Lecture Details and Reviews

Oxfordshire Country Houses

5th January, 2016 Alastair Lack
The English country house is considered by many to be England's greatest contribution to European culture. From early manor houses to stately homes such as Highclere (Downton Abbey), they provide a vivid insight into the nation's architectural, social and economic development. In this talk, Alastair Lack considers four of his favourite houses in Oxfordshire, all different a great palace, a Jacobean masterpiece, a family home and an isolated house with a romantic past.

Reviews

Reviewed by Rachel Adams on 8th January, 2016

Mr Lack began by explaining how many of these great houses had disappeared in the 20th century, particularly after the wars, due to the lack of funds, high inheritance tax and their use during the wars by government departments as hospitals etc. Oxfordshire alone lost 13 since 1930 but because of the involvement of the National Trust there is better survival and wealthy people are now building and restoring properties.

Mr. Lack chose 4 houses to tell us about and to show lovely and interesting slides. The 4 were:

  • Family house
  • Palace
  • Jacobean Gem
  • Dolls House

Rousham House The first was Rousham house, owned by the Cotteral Dormer family since 1620 when the land was bought by the Dormers, who built the house in 1635. In 1735 they asked William Kent to redesign the house. He added two wings to the original house and a stable block. The interior of the house, which is not open to the public, retains the 17th c paneling, original staircases, furniture, paintings and bronzes. Rousham house remains as Kent designed and the gardens with its rills, cascades and statues represents the first phase of English landscape design and again it is exactly as Kent left it. Rousham is said to be Prince Charles' favourite country house.

Blenheim Palace The Palace, was Blenheim, built by Sir John Vanbrugh for John Churchill as a reward from a grateful nation for his victory at Blenheim over the French and Bavarians during the Wars of the Spanish Succession. It is the only non-royal — non-episcopal building to hold the title of “Palace”. Soon after construction began, the building was the subject of political infighting and Vanbrugh was eventually sacked and Sir Nicholas Hawksmoor completed the work. The 4th Duke of Marlborough employed Capability Brown in 1764 to design the beautiful landscaped gardens with the famous bridge we enjoy today. The King at the time was heard to exclaim, “we have nothing like this at Windsor”

Chastleton House The Jacobean Gem, built 1607-12 was Chastleton House. The Chaucer family originally owned the land, but in 1604 the house was sold by Sir Robert Catesby of Gunpowder Plot fame to Walter Jones a lawyer and wool merchant. As the house was owned by the same family for 400yrs until acquired by the National Trust in 1991 much of the interior furnishings have remained the same. The house is built of Cotswold stone around a courtyard and its outstanding feature is the Long Gallery, which is 22 metres in length, here the family would play cricket on winter afternoons. This was obviously a family fond of sport because the rules of croquet were formed here and a beautiful croquet lawn lies in front of the house. A rare Bible- The Juxon Bible is an important treasure kept at the house. It was said, to have been used by Bishop Juxon at the execution of Charles 1st, therefore this was the last thing on earth to be touched by the King.
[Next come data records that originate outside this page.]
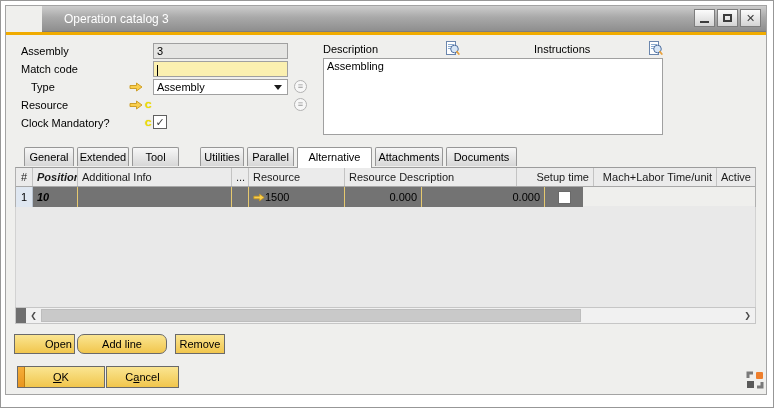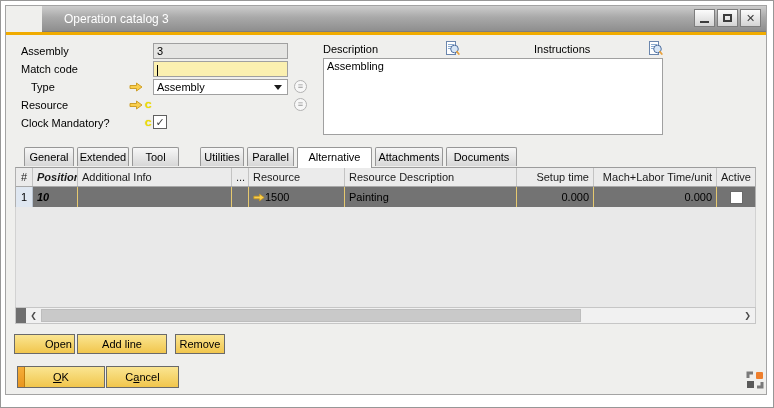--- a/index.html
+++ b/index.html
@@ -174,7 +174,6 @@
             </span>
             <span>1500</span>
           </div>
-          <div class="cell c5">Painting</div>
           <div class="cell c6 num">0.000</div>
           <div class="cell c7 num">0.000</div>
           <div class="cell c8 last" style="display:flex;align-items:center;justify-content:center;">

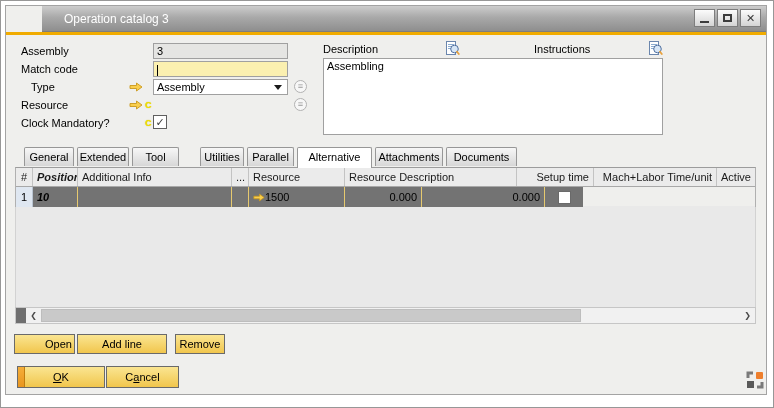--- a/index.html
+++ b/index.html
@@ -196,7 +196,7 @@
       </div>
 
       <div class="btn-gold" style="left:8px;top:299px;width:61px;padding-left:28px;">Open</div>
-      <div class="btn-gold" style="left:71px;top:299px;width:90px;">Add line</div>
+      <div class="btn-gold" style="left:71px;top:299px;width:90px;border-radius:7px;">Add line</div>
       <div class="btn-gold" style="left:169px;top:299px;width:50px;">Remove</div>
 
       <div class="btn-gold btn-big" style="left:11px;top:331px;width:88px;">

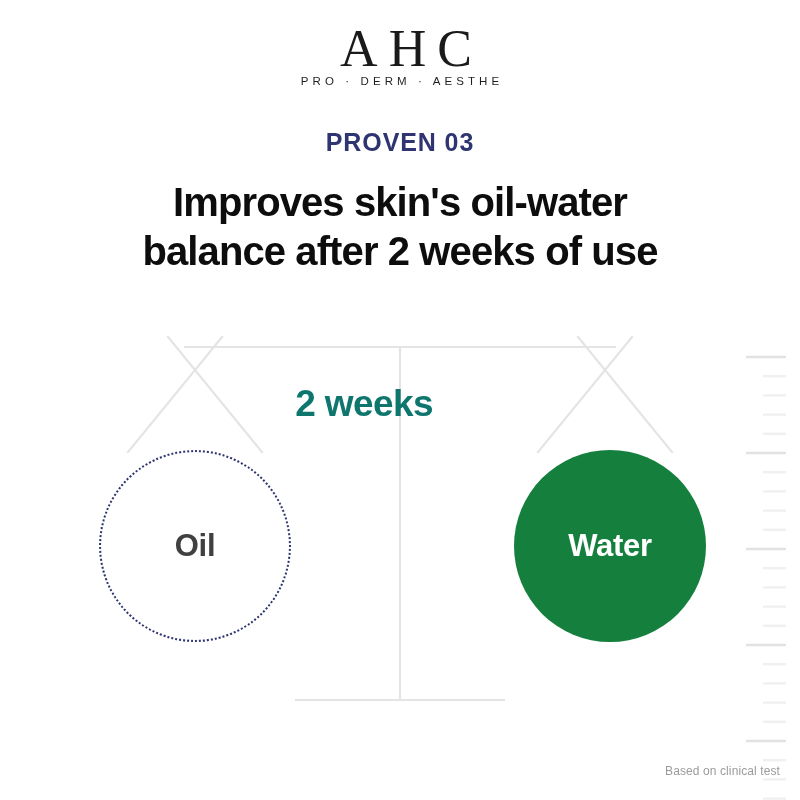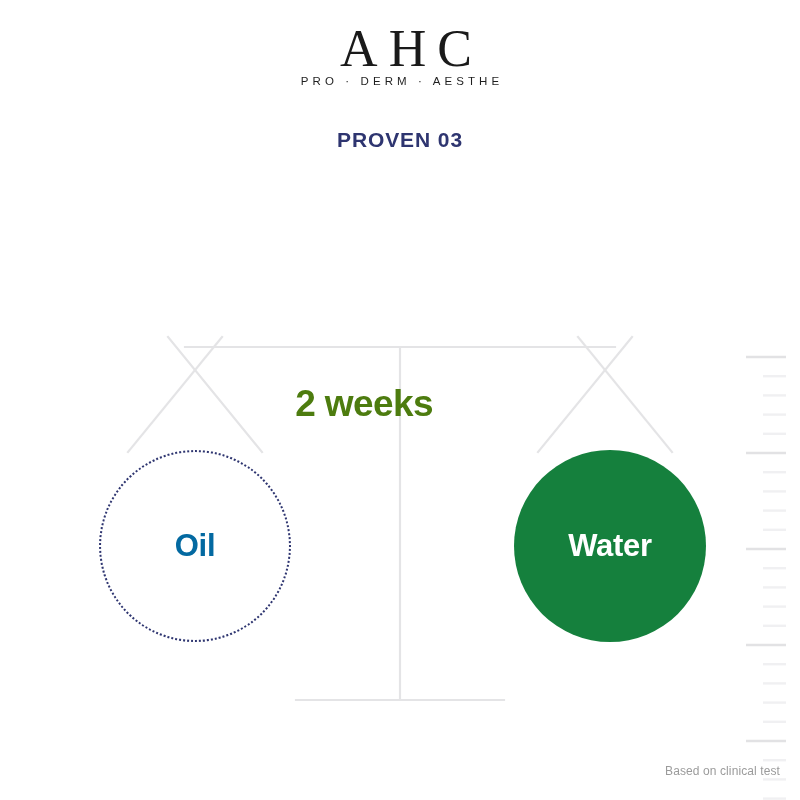--- a/index.html
+++ b/index.html
@@ -53,7 +53,7 @@
     left: 0;
     width: 800px;
     text-align: center;
-    font-size: 21px;
+    font-size: 25px;
     font-weight: bold;
     letter-spacing: 0.9px;
     color: #2e3570;

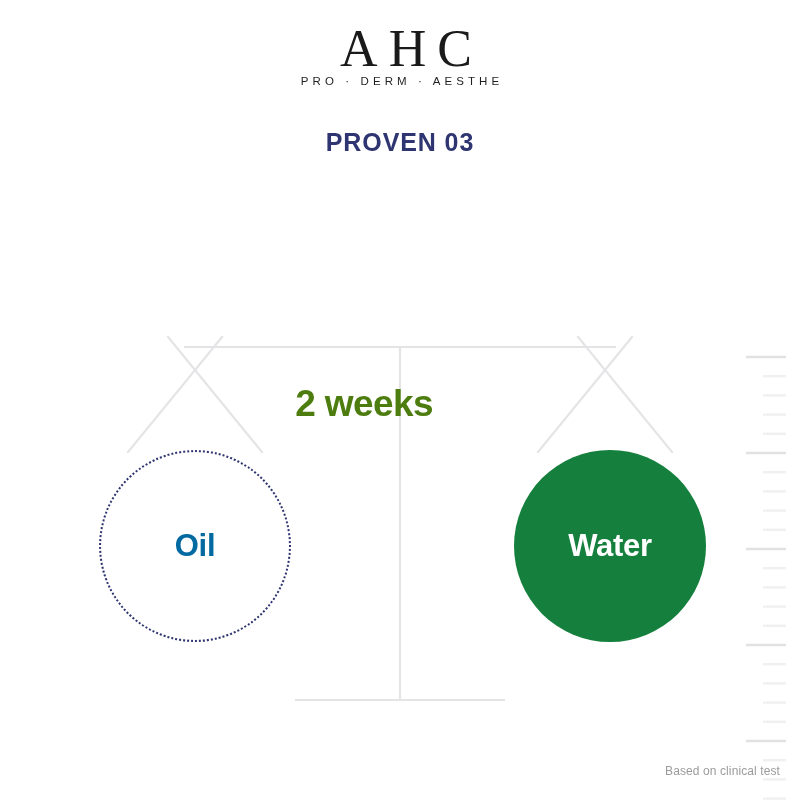--- a/index.html
+++ b/index.html
@@ -149,6 +149,7 @@
   <div class="eyebrow">PROVEN 03</div>
 
   <div class="headline">
+    <span class="hl-line">Improves skin's oil-water</span>
   </div>
 
   <svg id="scale-svg" viewBox="0 0 800 800">

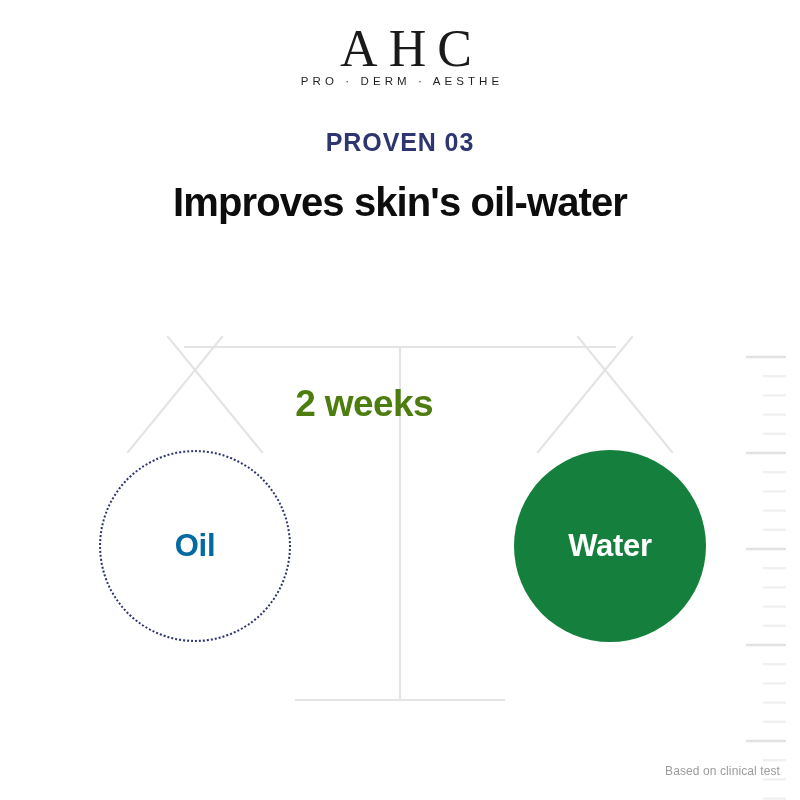--- a/index.html
+++ b/index.html
@@ -150,6 +150,7 @@
 
   <div class="headline">
     <span class="hl-line">Improves skin's oil-water</span>
+    <span class="hl-line">balance after 2 weeks of use</span>
   </div>
 
   <svg id="scale-svg" viewBox="0 0 800 800">

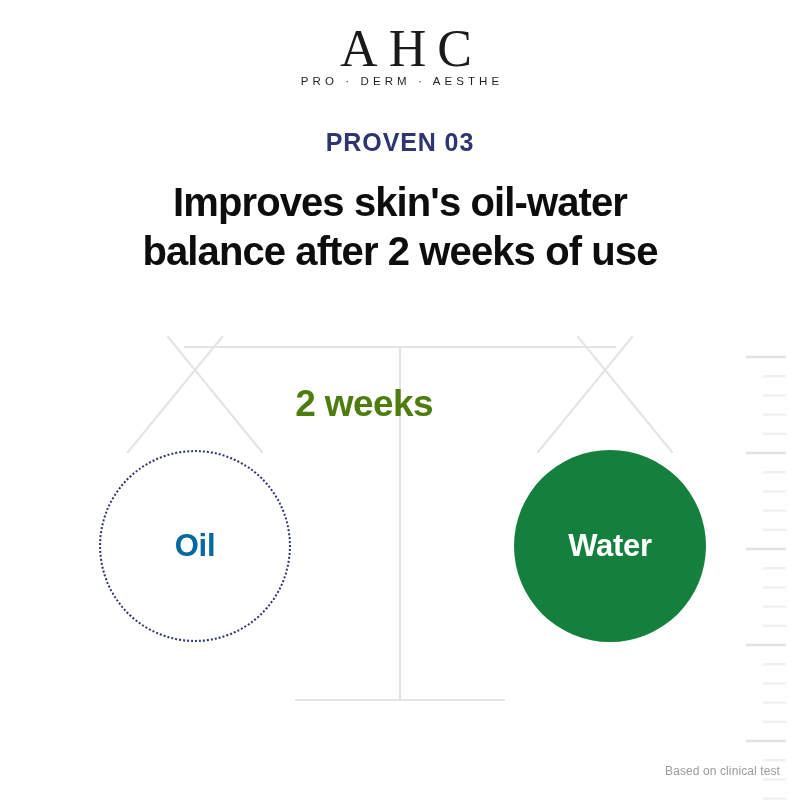--- a/index.html
+++ b/index.html
@@ -93,7 +93,7 @@
     font-size: 37px;
     font-weight: bold;
     letter-spacing: -0.6px;
-    color: #4d7c0f;
+    color: #0f766e;
   }
 
   

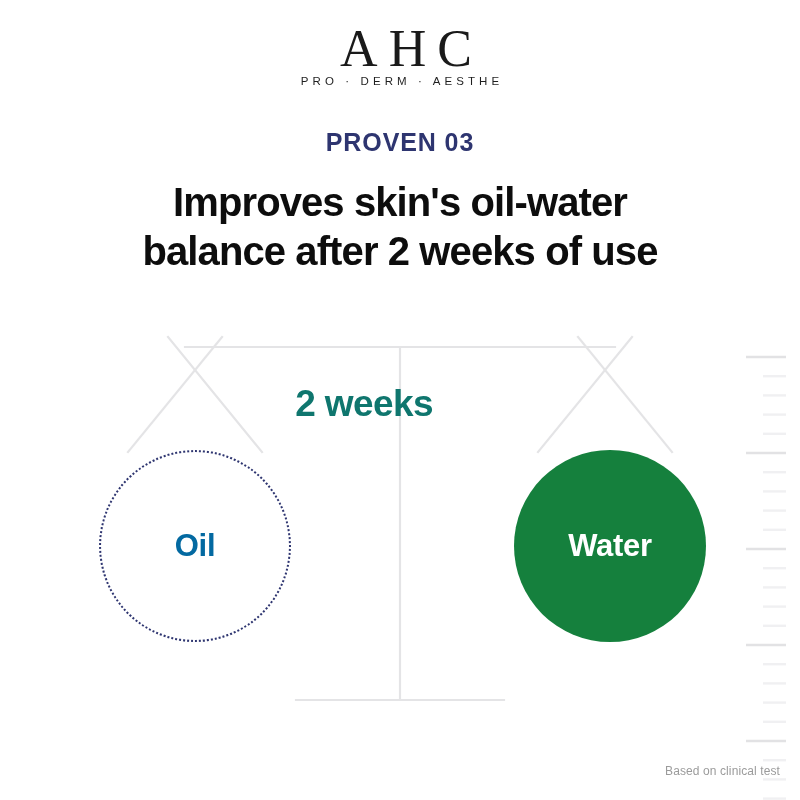--- a/index.html
+++ b/index.html
@@ -118,7 +118,7 @@
     background: #ffffff;
     border: 2px dotted #2e3570;
   }
-  #pan-oil .pan-label { color: #0369a1; }
+  #pan-oil .pan-label { color: #404040; }
   #pan-water {
     left: 514px;
     top: 450px;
Ashdown House Finally, The “Dolls House” or Ashdown House which lies on the Oxfordshire/Berkshire border a few miles from White Horse Hill. The Earl of Craven built the house for the “Winter Queen”, Elizabeth of Bohemia, a sister of Charles 1st. but sadly, she never came to live there. one of the most amazing slides we saw was of the staircase, which winds up and up through several floors to the cupola on top of the tower where one can view the strange mysterious countryside.

The time ran out too quickly on such an interesting and entertaining lecture but it certainly made us eager to visit these fabulous buildings.